Nos parents vivants les plus proches, les gorilles et les chimpanzés, ont également des infections d’Herpes simplex et selon Charlotte Houldcroft, une virologiste de l’université de Cambridge en Angleterre :
Toutes les autres espèces de primates ont seulement une sorte de virus de l’herpès simplex.
Houldcroft et ses collègues suggèrent qu’une rencontre des deux primates il y a fort longtemps, lorsque le Paranthropus boisei a rencontré l’Homo erectus, explique pourquoi notre histoire est différente.
Les scientifiques avaient déjà analysé le génome de l’herpès et créé un arbre généalogique viral. L’herpès oral, HSV-1, existe depuis que les humains et les chimpanzés se sont séparés, il y a 6 millions d’années. Les chercheurs ont également découvert que le HSV-2 devait être passé des chimpanzés à la lignée humaine plus tard, il y a plus de 1,4 million d’années.
Houldcroft et ses collègues ont utilisé un modèle statistique, appelé réseau bayésien, pour relier les espèces de primates à d’éventuels réseaux de transmission. Les auteurs ont recensé une demi-douzaine de coupables possibles à partir de 30 espèces préhistoriques. L’ancien patient zéro devait partager l’époque et l’espace géographique avec un ancêtre humain. Les archéologues ont trouvé des fossiles de Paranthropus boisei dans le même paysage que les outils fabriqués par l’Homo erectus.

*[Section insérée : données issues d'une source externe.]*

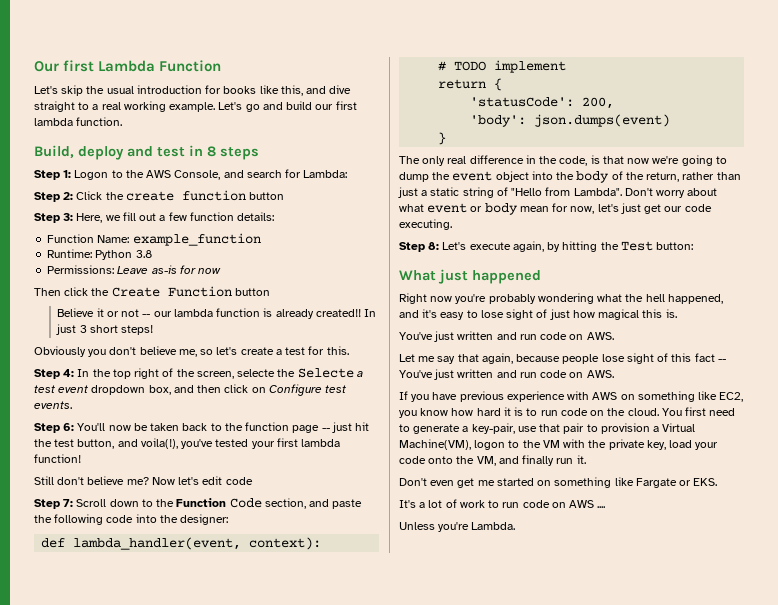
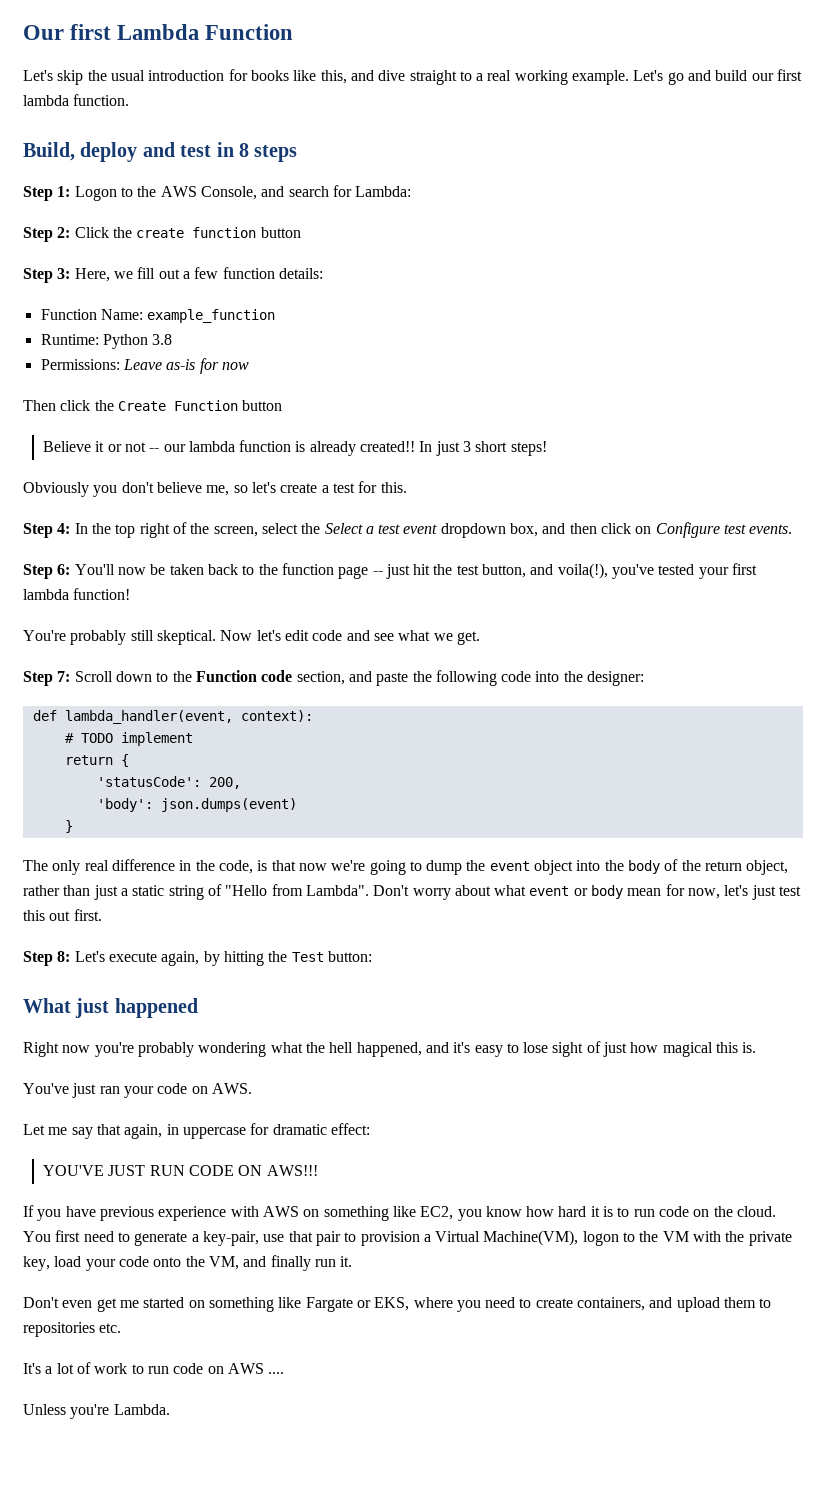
[237,368,354,378] selecte the Selecte -> [261,523,363,534] select the Select
[34,476,149,485] Still don't believe me? -> [23,630,216,645] You're probably still skeptical.
(253, 481) none -> [346,630,480,645] and see what we get.
[229,498,262,508] Code -> [261,670,293,682] code
[646,172,680,182] return, -> [705,860,789,875] return object,
[644,204,712,214] [399,219,452,230] get our code executing. -> [779,886,802,896] [23,909,102,921] test this out first.
[457,331,537,340] written and run -> [99,1086,154,1098] ran your
[516,353,726,364] [399,369,614,380] because people lose sight of this fact -- You've just written and run code on AWS. -> [166,1123,370,1139] [42,1165,318,1176] in uppercase for dramatic effect: // YOU'VE JUST RUN CODE ON AWS!!!
[693,478,718,486] EKS. -> [374,1297,772,1312] [23,1322,122,1337] EKS, where you need to create containers, and upload them to repositories etc.

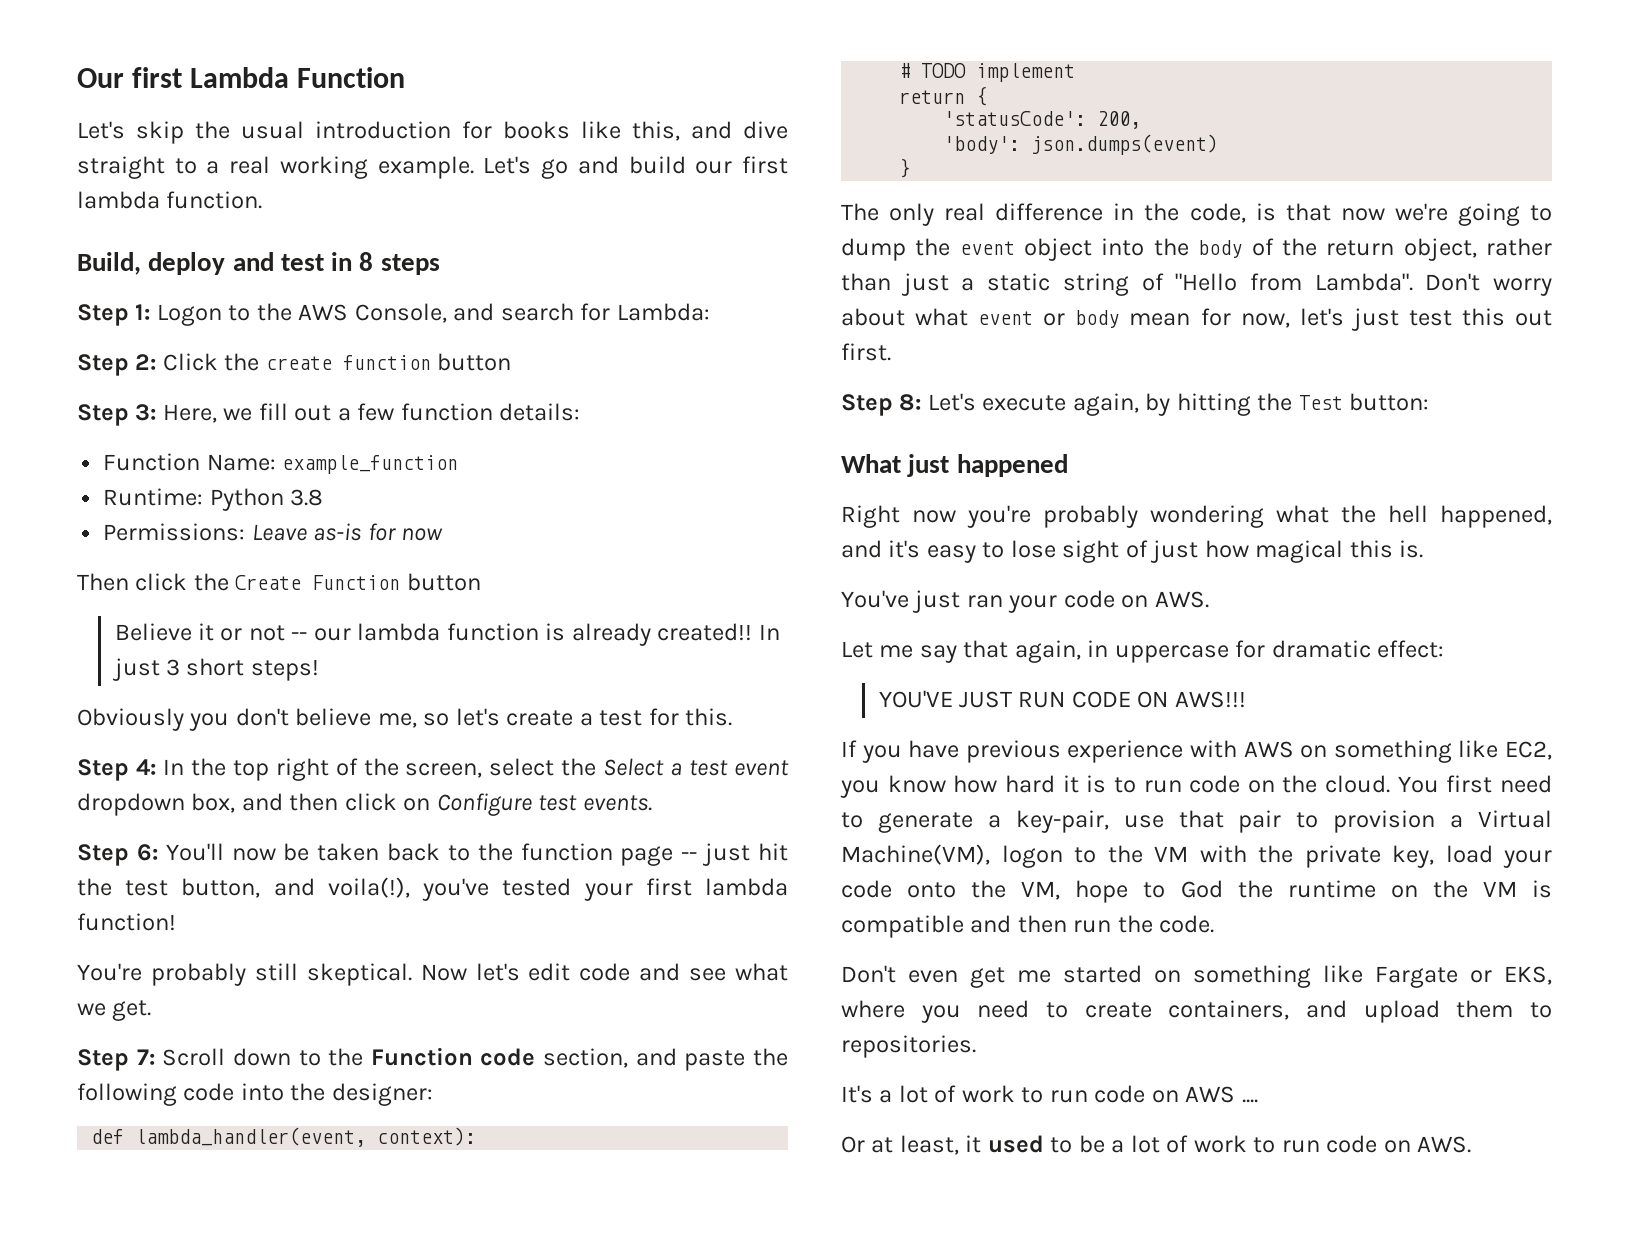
[243,1255,353,1271] and finally run it. -> [1075,880,1552,903] [841,915,1215,938] hope to God the runtime on the VM is compatible and then run the code.
[23,1322,122,1337] repositories etc. -> [841,1035,976,1058] repositories.
[23,1404,170,1419] Unless you're Lambda. -> [841,1135,1472,1155] Or at least, it used to be a lot of work to run code on AWS.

Dans le scénario le plus probable issue du modèle, un Paranthropus boisei a infecté un Homo erectus. La rencontre devait impliquer un échange de fluides corporels. Ensuite, toutes les théories sont possibles, mais pour Houldcroft, il y a de grandes chances que cela ce soit passé par de la violence.

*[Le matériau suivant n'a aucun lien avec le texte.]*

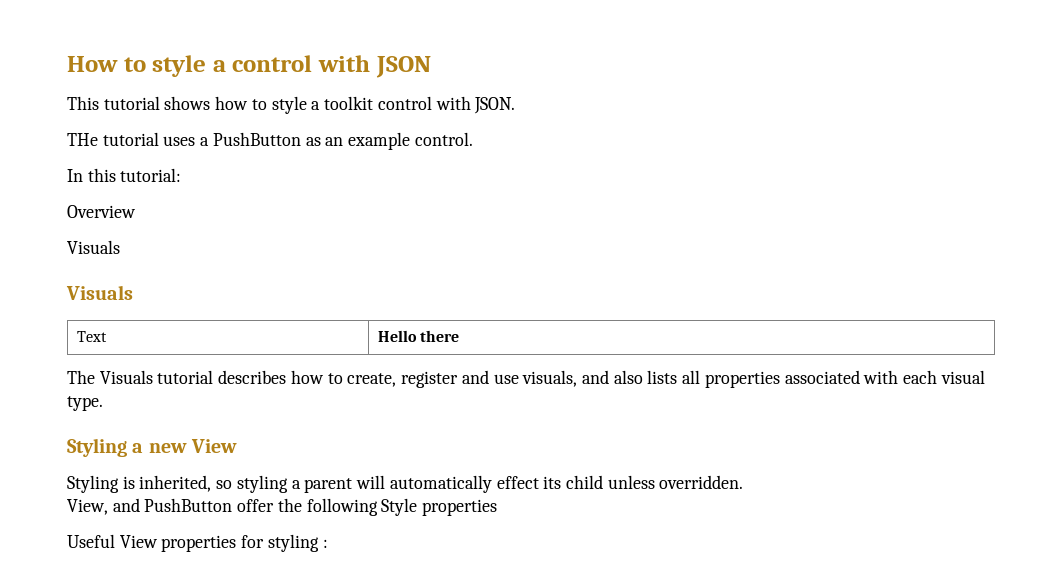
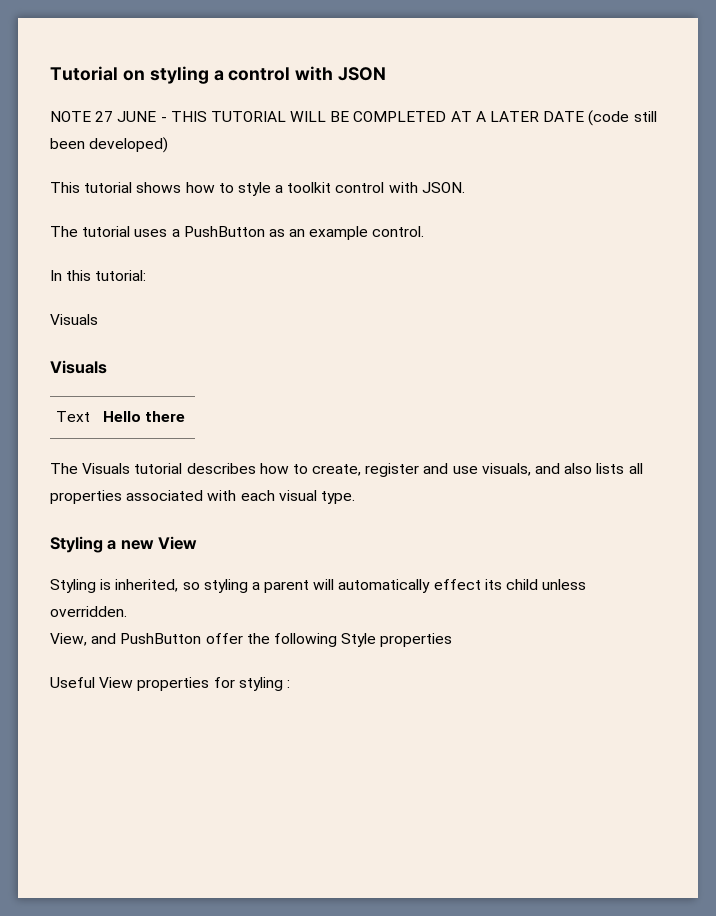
[67,55,207,77] How to style -> [50,66,209,84] Tutorial on styling
(431, 67) none -> [50,110,657,126] [50,137,169,153] // NOTE 27 JUNE - THIS TUTORIAL WILL BE COMPLETED AT A LATER DATE (code still been developed)
[67,133,98,146] THe -> [50,226,78,237] The
[67,205,136,218] // Overview -> (147, 275) none

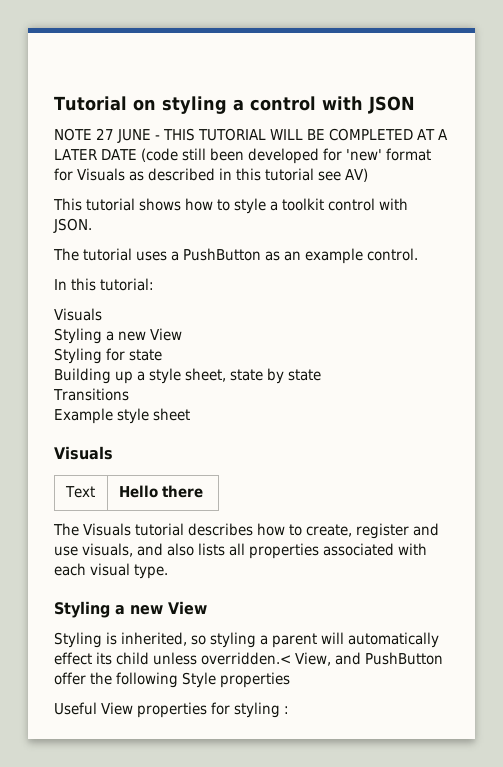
[89,137,169,153] developed) -> [248,148,432,164] [54,168,369,182] developed for 'new' format for Visuals as described in this tutorial see AV)
(98, 319) none -> [54,328,183,344] [54,348,163,364] [54,368,322,384] [53,388,129,401] [54,408,191,424] // Styling a new View // Styling for state // Building up a style sheet, state by state // Transitions // Example style sheet
[50,606,127,617] overridden. // -> [201,652,292,665] overridden.<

Peut-être que notre ancêtre a tué et mangé un Paranthropus boisei. Peut-être qu’un Homo erectus s’est nourri du cadavre d’un Paranthropus boisei. Peut-être que l’Homme Casse-Noisette a mordu un Homo erectus pour attaquer ou se défendre.
Reconstruction faciale du Paranthropus boisei. (Wikimedia/ Cicero Moraes)
Selon les chercheurs :
L’idée qu’il aurait pu être transmis au cours d’une rencontre violente (dépecer et manger) est en fait très similaire à la façon dont les virus des chimpanzés modernes sont passés chez les humains.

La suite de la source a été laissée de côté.